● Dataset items

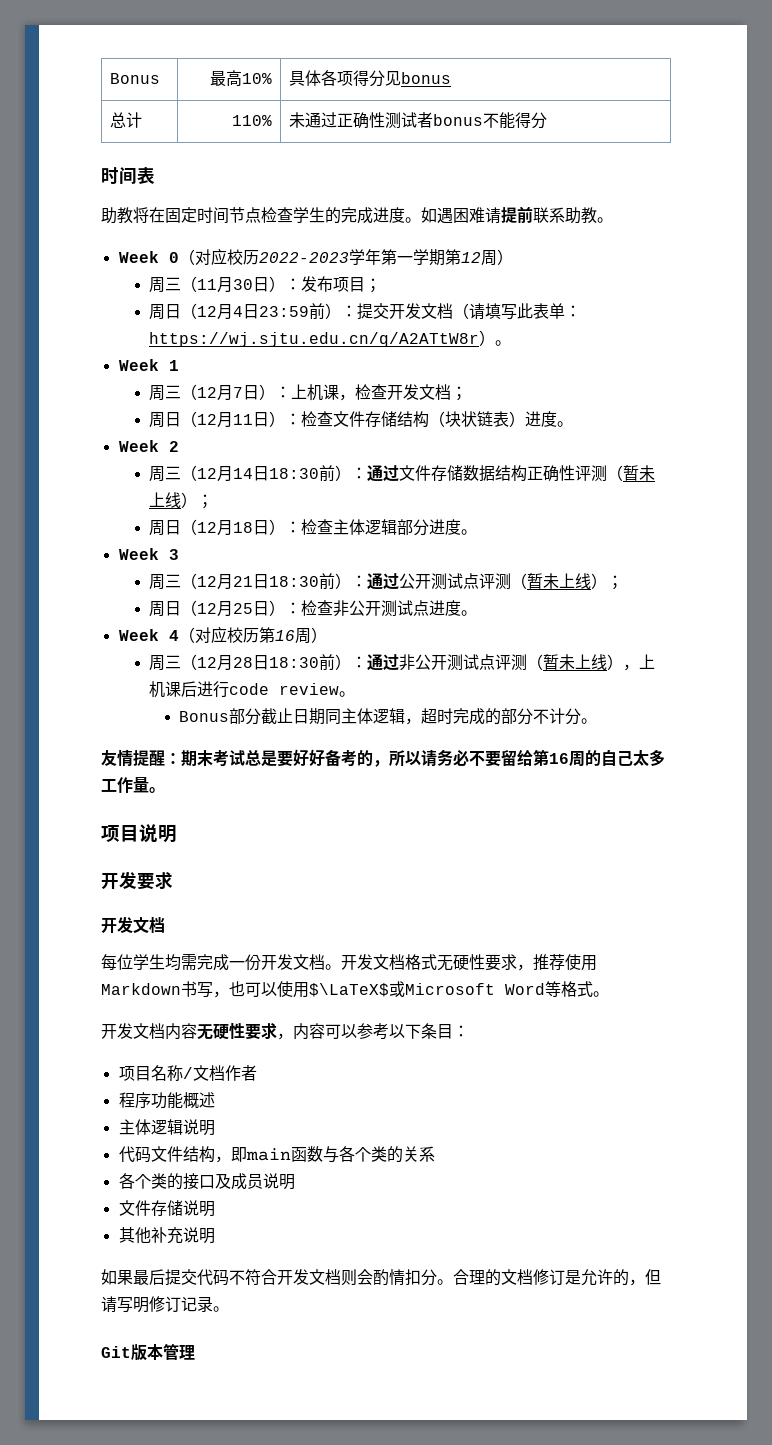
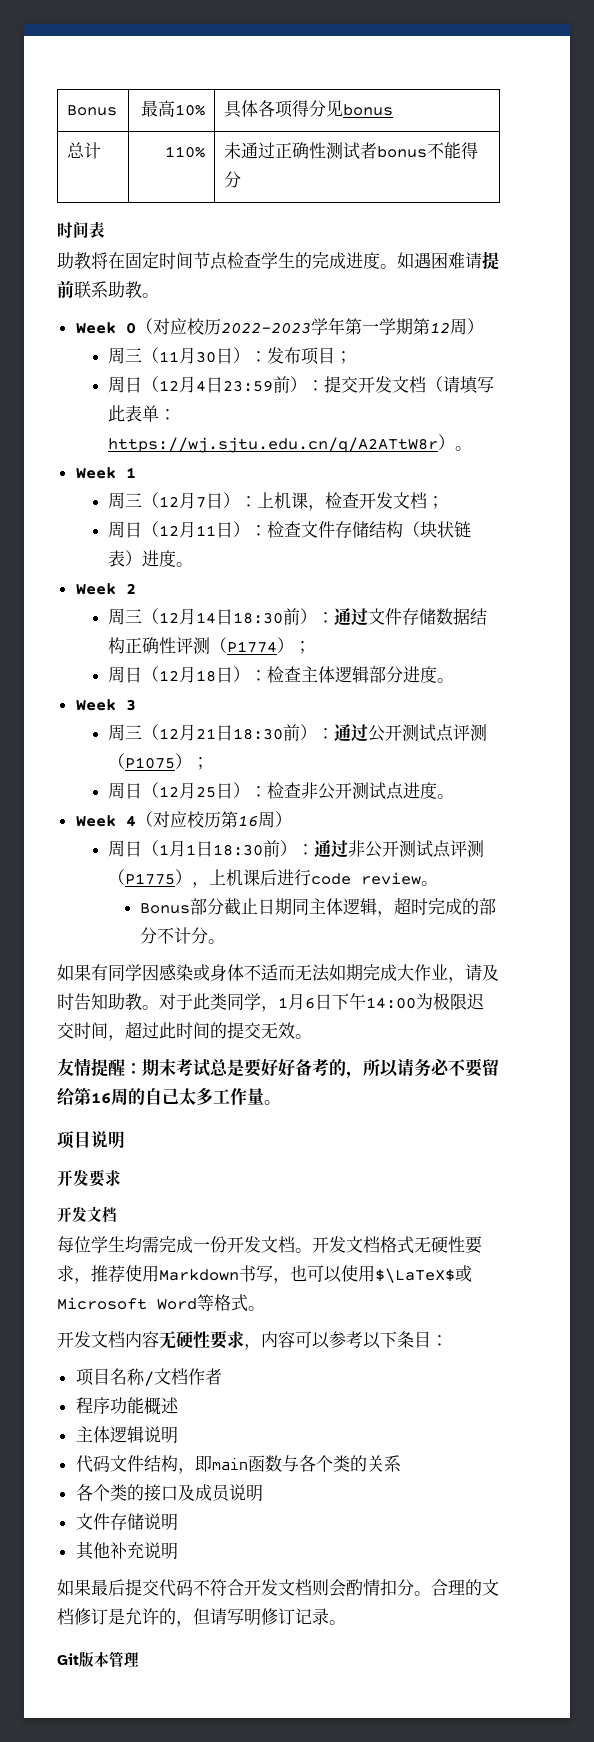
[623,465,656,481] [149,492,182,508] 暂未上线 -> [226,641,277,653] P1774
[527,573,592,589] 暂未上线 -> [124,757,175,769] P1075
[165,654,254,671] 三（12月28 -> [124,840,196,857] 日（1月1
[543,654,608,670] 暂未上线 -> [124,873,175,885] P1775
(598, 721) none -> [57,964,499,983] [57,992,484,1012] [57,1021,312,1041] // 如果有同学因感染或身体不适而无法如期完成大作业，请及时告知助教。对于此类同学，1月6日下午14:00为极限迟交时间，超过此时间的提交无效。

● Try it
Would you reproduce the records exactly as they stand, but without the pictures?

● Answer for this exercise
[623,465,656,481] [149,492,182,508] 暂未上线 -> [226,641,277,653] P1774
[527,573,592,589] 暂未上线 -> [124,757,175,769] P1075
[165,654,254,671] 三（12月28 -> [124,840,196,857] 日（1月1
[543,654,608,670] 暂未上线 -> [124,873,175,885] P1775
(598, 721) none -> [57,964,499,983] [57,992,484,1012] [57,1021,312,1041] // 如果有同学因感染或身体不适而无法如期完成大作业，请及时告知助教。对于此类同学，1月6日下午14:00为极限迟交时间，超过此时间的提交无效。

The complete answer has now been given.